La Suisse est l’un des pays les plus endettés au monde. La responsabilité en revient essentiellement aux particuliers, étant donné le faible niveau d’endettement de la Confédération et des cantons. Le total des créances privées en cours atteint 211% du revenu disponible des ménages. Ce niveau est deux fois plus élevé que celui de la France, et ne cesse d’augmenter.
La répartition de cette dette met en lumière la stratification sociale du pays: l’écrasante majorité est constituée d’hypothèques. Ne concernant que les propriétaires, elles ne touchent que 40% de la population. Ces débiteurs jouissent de conditions avantageuses: taux d’intérêt bas (en dépit des relèvements récents), traitement fiscal avantageux, jouissance du bien mis en garantie.
A l’opposé se trouvent les crédits à la consommation, les arriérés d’impôts, de primes d’assurance maladie, etc. Les montants sont nettement moins élevés, mais pèsent beaucoup plus lourd sur les épaules de leurs preneurs: issus essentiellement des catégories de la population les plus fragiles, ces derniers ont généralement des revenus plus bas. En outre, ils doivent honorer des taux d’intérêt élevés. Et lorsque les échéances ne sont pas respectées, les sociétés de recouvrement et les autorités de saisie interviennent. Certains débiteurs concernés s’enfoncent dans la précarité. Sans espoir, parfois, de s’en sortir un jour.
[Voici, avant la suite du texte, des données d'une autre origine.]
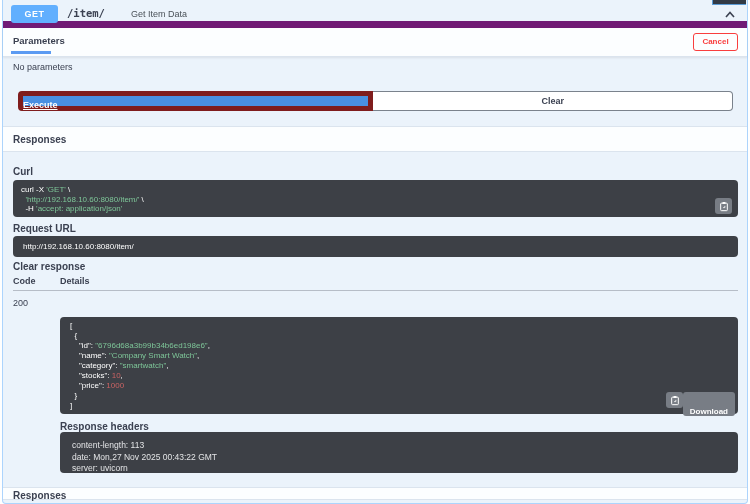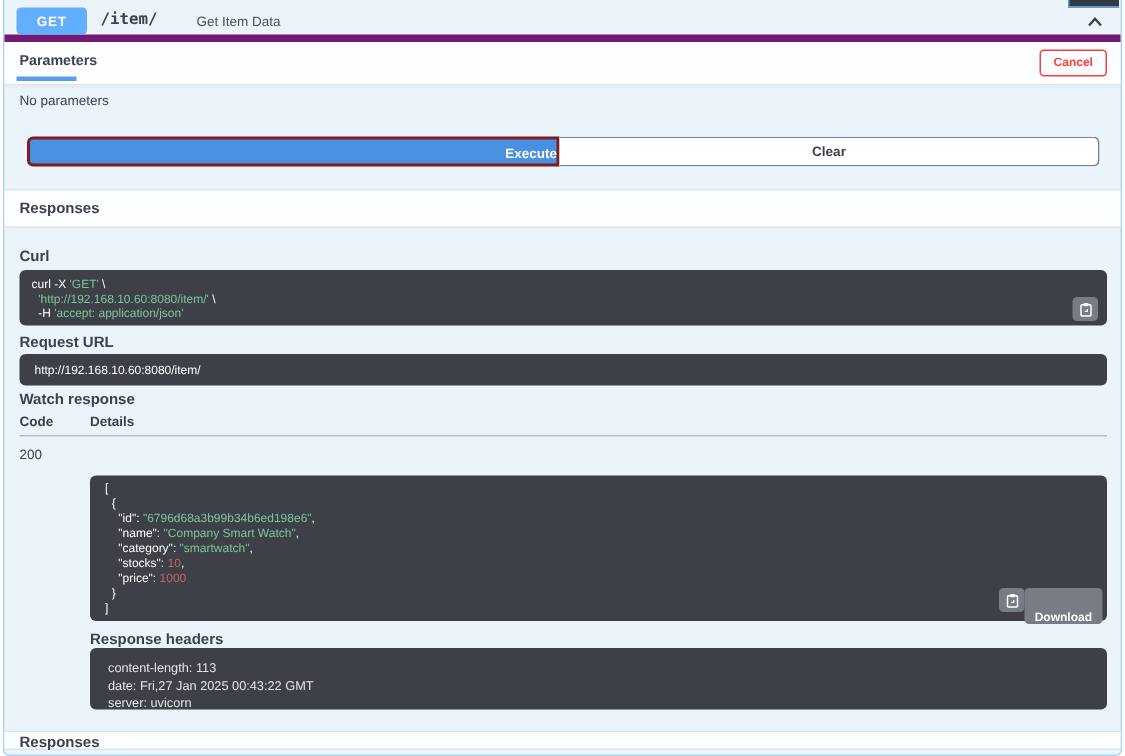"GET" .op-header { border-bottom: 5px solid #701a75 -> 7px solid #701a75 }
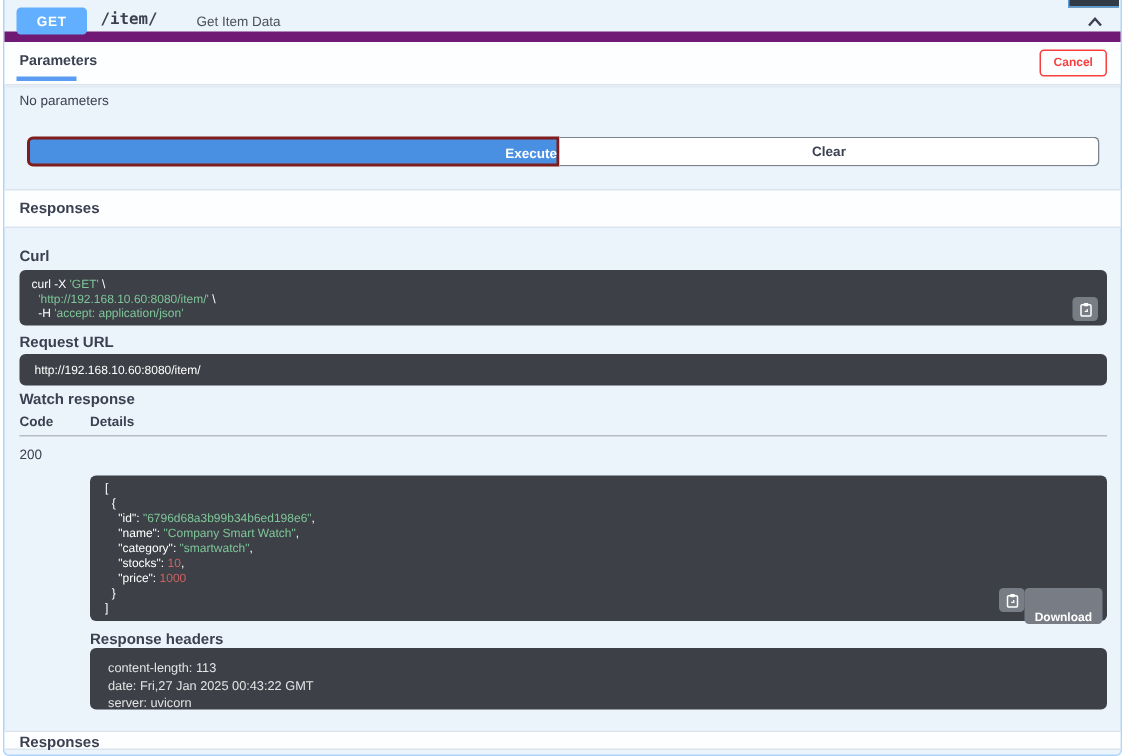"Execute" .execute-btn { border: 2px solid #7f1d1d -> 5px solid #7f1d1d; text-align: right -> left; text-decoration: none -> underline }
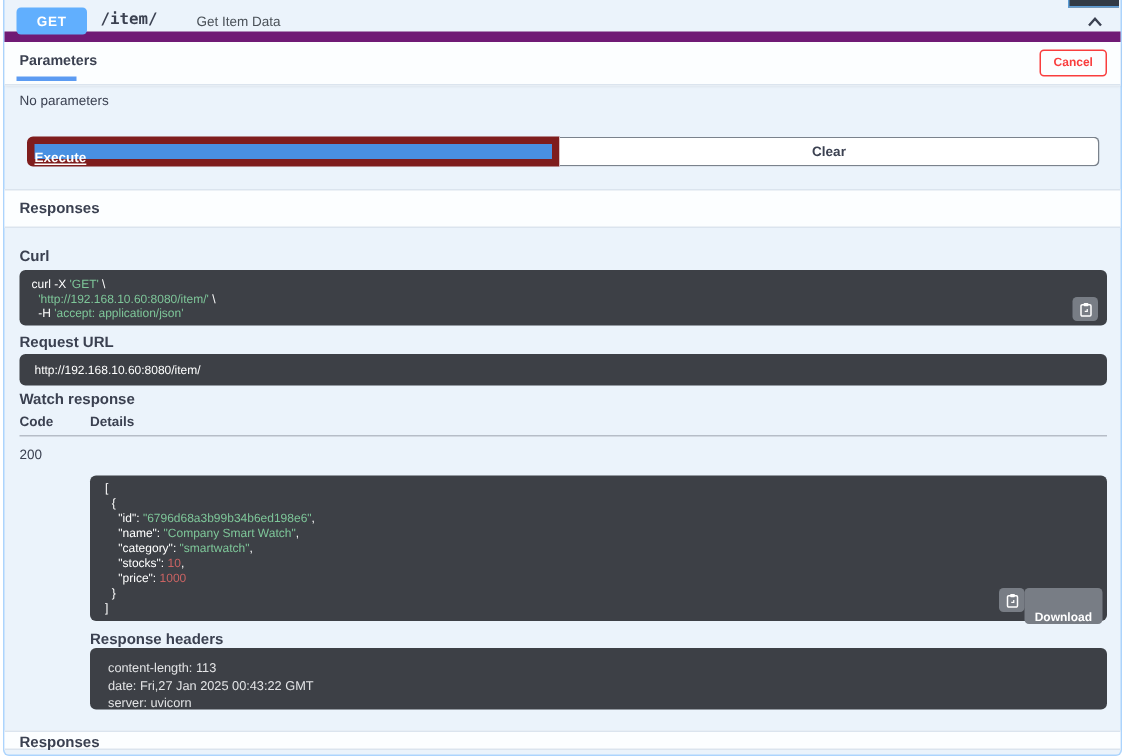"Watch response" div.lbl { text: Watch -> Clear }
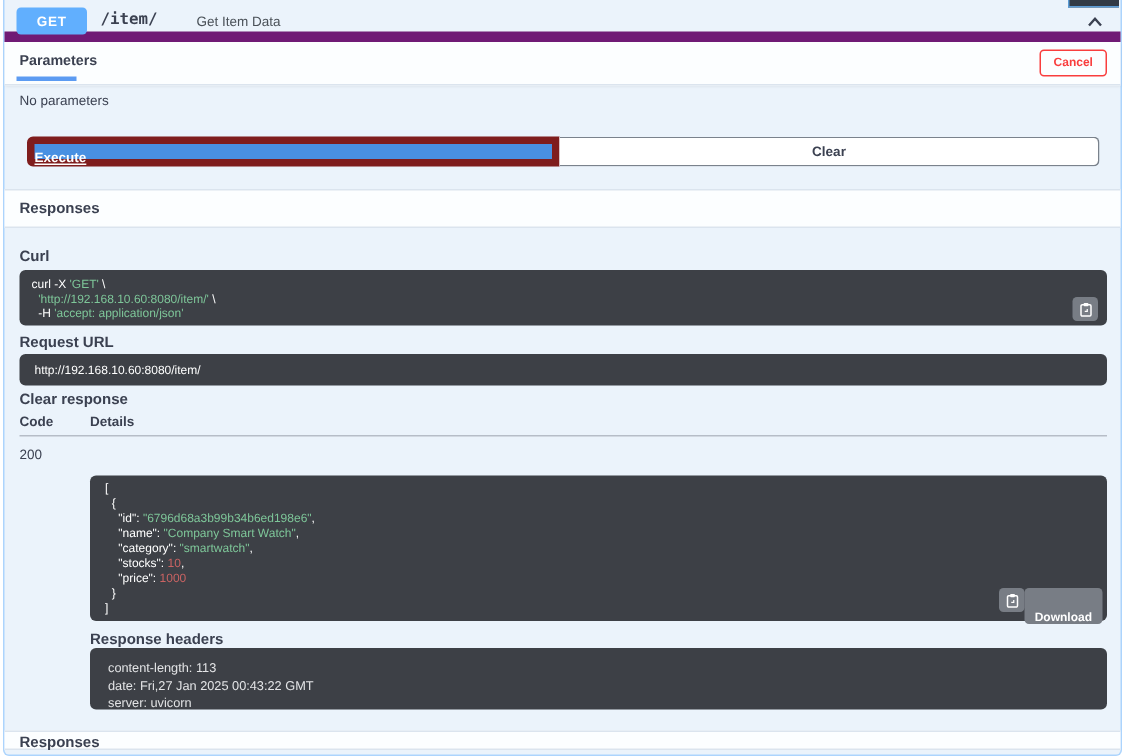"date: Fri,27 Jan 2025 00:43:22" span.tok-h { text: Fri,27 Jan -> Mon,27 Nov }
Cette situation contribue à l’élargissement des écarts de revenus, analysent les auteurs, spécialistes des universités de Genève et Neuchâtel. Elle résulte, poursuivent-ils, du choix de la Suisse de «financiariser les mécanismes sociaux» et de «moraliser la dette» du fait, notamment de «l’importance du secteur bancaire». Et d’appeler au rétablissement d’équilibres via l’instauration de moratoires voire de remises de dettes, et d’accorder la priorité à quelques droits tel celui du logement sur le remboursement intégral des arriérés.